Shae sosteneva che gli esseri soprannaturali fossero in grado di apprezzare totalmente ed essere completamente devoti ai loro simili; Zander, in quanto Re Vampiro, avrebbe fatto di tutto per salvarle. Era qualcosa di cui la ragazza non dubitava; l’unico aspetto che non credeva possibile era che potessero effettivamente essere salvate da loro stesse. Erano diventate delle assassine spietate e imprevedibili.
Si rese conto che la propria fame era mutata nella sete di sangue che aveva provato solamente in cattività. Era un vampiro, ed era sempre stata in grado di controllare i propri canini, ma ultimamente erano sempre in prima fila ed era come se avessero una vita a sé. In quel momento le scesero ulteriormente pensando a nutrirsi, e la ragazza si sentiva una tigre dai denti a sciabola più che un vampiro.
Di una cosa era certa: non avrebbe potuto nutrirsi di nessuno fino a quando la sua fame non sarebbe stata sotto controllo, altrimenti avrebbe finito per uccidere il malcapitato. Si voltò verso il suono degli stivali sugli scalini di pietra, facendosi piccola al pensiero che uno dei Guerrieri l’avrebbe vista soffrire. Non voleva che qualcuno la vedesse in quello stato, specialmente Gerrick.
Indietreggiò di qualche passo rispetto alle sbarre ed incrociò le braccia al petto. Nel giro di pochi secondi vide davanti a sé Zander e un’altra donna. Non erano lì per ucciderle; sarebbe stato qualcosa per cui Zander avrebbe mandato i Guerrieri, e indubbiamente quella donna non era una di loro. Non solo era stata assente durante il salvataggio, ma non portava nemmeno il simbolo dei Guerrieri Oscuri sull’avambraccio.
“Sire” mormorò, genuflettendosi in segno di rispetto.
“Shae. Sono contento che ti sei svegliata. Come ti senti?”
“Molto meglio di quando mi avete trovata, ma non sono più quella di prima. Quando posso tornare a casa? Mi manca la mia famiglia e mia mamma è sicuramente preoccupata per me”.
“Tua mamma e tutti gli altri tuoi famigliari hanno assillato i miei Guerrieri per mesi.

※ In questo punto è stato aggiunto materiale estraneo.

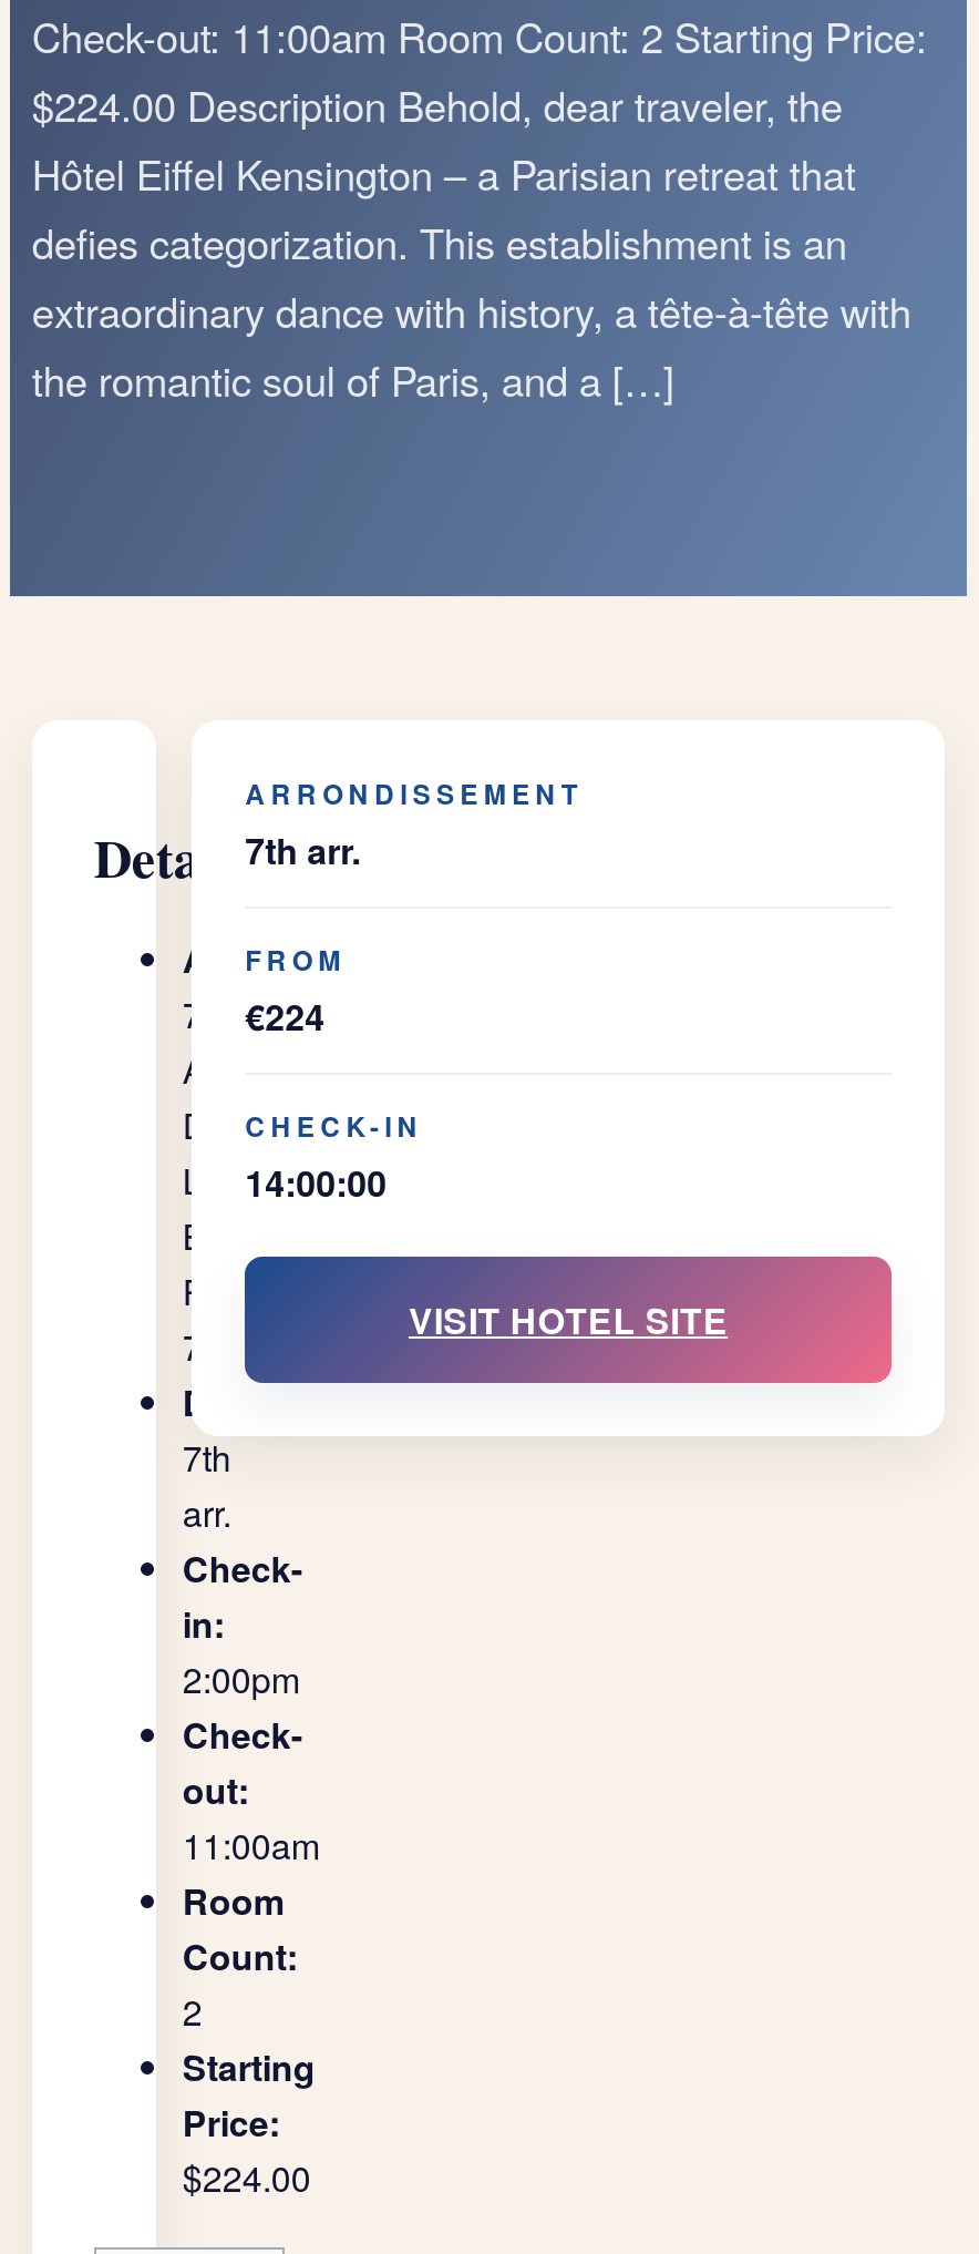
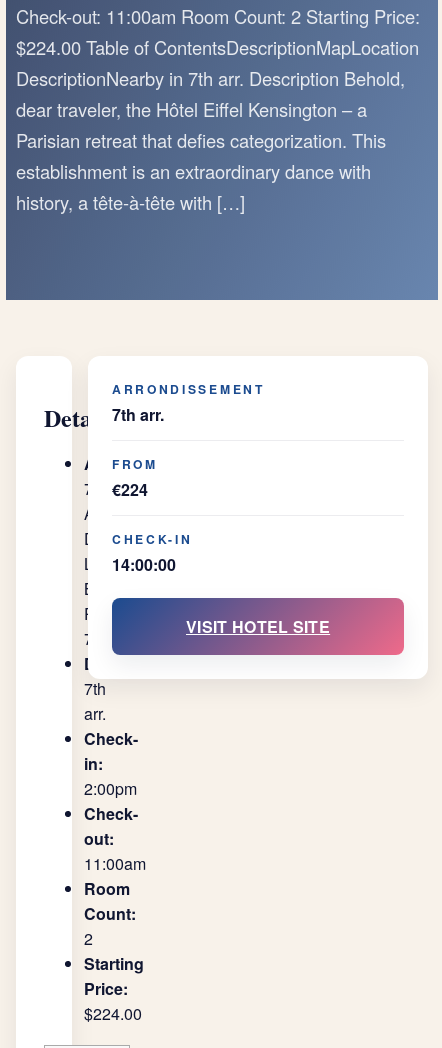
[32,76,911,408] $224.00 Description Behold, dear traveler, the | Hôtel Eiffel Kensington – a Parisian retreat that | defies categorization. This establishment is an | extraordinary dance with history, a tête-à-tête with | the romantic soul of Paris, and a […] -> [16,34,419,215] $224.00 Table of ContentsDescriptionMapLocation | DescriptionNearby in 7th arr. Description Behold, | dear traveler, the Hôtel Eiffel Kensington – a | Parisian retreat that defies categorization. This | establishment is an extraordinary dance with | history, a tête-à-tête with […]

Sono sicuro che vorrebbero vederti, ma non posso ancora lasciarti tornare a casa. Il tuo sfogo di prima è uno dei motivi. Abbiamo preso dei campioni di sangue per capire con cosa abbiamo a che fare, ma prometto che ti verrà dato tutto ciò che ti serve per farti sentire a tuo agio”.
Strinse i denti e si trattenne dal rispondere sgarbatamente. Non sarebbe mai stata a proprio agio in una cella. Provò un bisogno impellente di cavargli gli occhi, e per quanto si ammonisse di non farlo, la sua rabbia non diminuì. L’unica cosa che la placò fu il sapere che Zander era talmente potente da ucciderla con un solo battito di ciglia, e adesso che era libera voleva vivere. “Non posso restare chiusa qui dentro. Devo uscire da questa gabbia o impazzirò”.
“Lo capisco, ma ho una responsabilità nel confronto dell’intero Reame e degli umani. È la mia decisione finale sulla questione, e gradirei la tua cooperazione. Da parte di tutte voi, in realtà” disse riferendosi alle presenti.
“Ma solo io mi sono comportata male. Lascia andare le altre, non devono restare qui per forza”.
“Sai bene che non sarebbe saggio, Shae. Ognuna di voi ha sofferto le pene dell’inferno, qualcosa che non sono in grado di comprendere, ma fidatevi quando vi dico che vi lascerò andare appena sarà sicuro farlo. Jace e il team di scienziati sono al lavoro da un po’. Nessuno vi vuole vedere chiuse in queste celle”. Zander confermò i sospetti di Shae. Desiderava liberarle. La vera domanda era: sarebbe stato possibile?
“Devi capire che sono stata colta di sorpresa al pensiero di farmi rinchiudere ancora, e sono impazzita. Non lo farò più” gli promise, ma dubitava delle proprie parole. Non poteva giurarci, per quanto sperava di essere in grado di controllare il proprio comportamento.
“Shae, stai giocando con il fuoco, non insistere. La mia decisione è definitiva. Ci sono troppe incertezze, fine della storia. L’unico motivo per cui sono sceso è per dirti che il veleno del demone ha cambiato molte cose e una di queste è che non posso leggerti nella mente. L’unica altra volta in cui mi è successo è stato con Jessie, cioè lei” disse indicando la donna accanto a sé. “Sembra essere molto simile a te”.
Shae restò a bocca aperta prima di avanzare verso le sbarre come se vi fosse stata attratta. Guardò Zander e poi la donna accanto a lui. Era stata talmente concentrata a parlare con Zander e cercare di modulare la propria rabbia per riconoscere qualcosa di peculiare in Jessie. E se ciò che stava dicendo il Re era vero, era sicuramente colpa del veleno del vampiro.
Osservò con attenzione la bellissima bionda dagli occhi castani davanti a sé. Non c’erano indizi fisici su di lei a dimostrazione di ciò che stava dicendo Zander, infatti non sembrava avere cicatrici, ma in lei c’era qualcosa di famigliare.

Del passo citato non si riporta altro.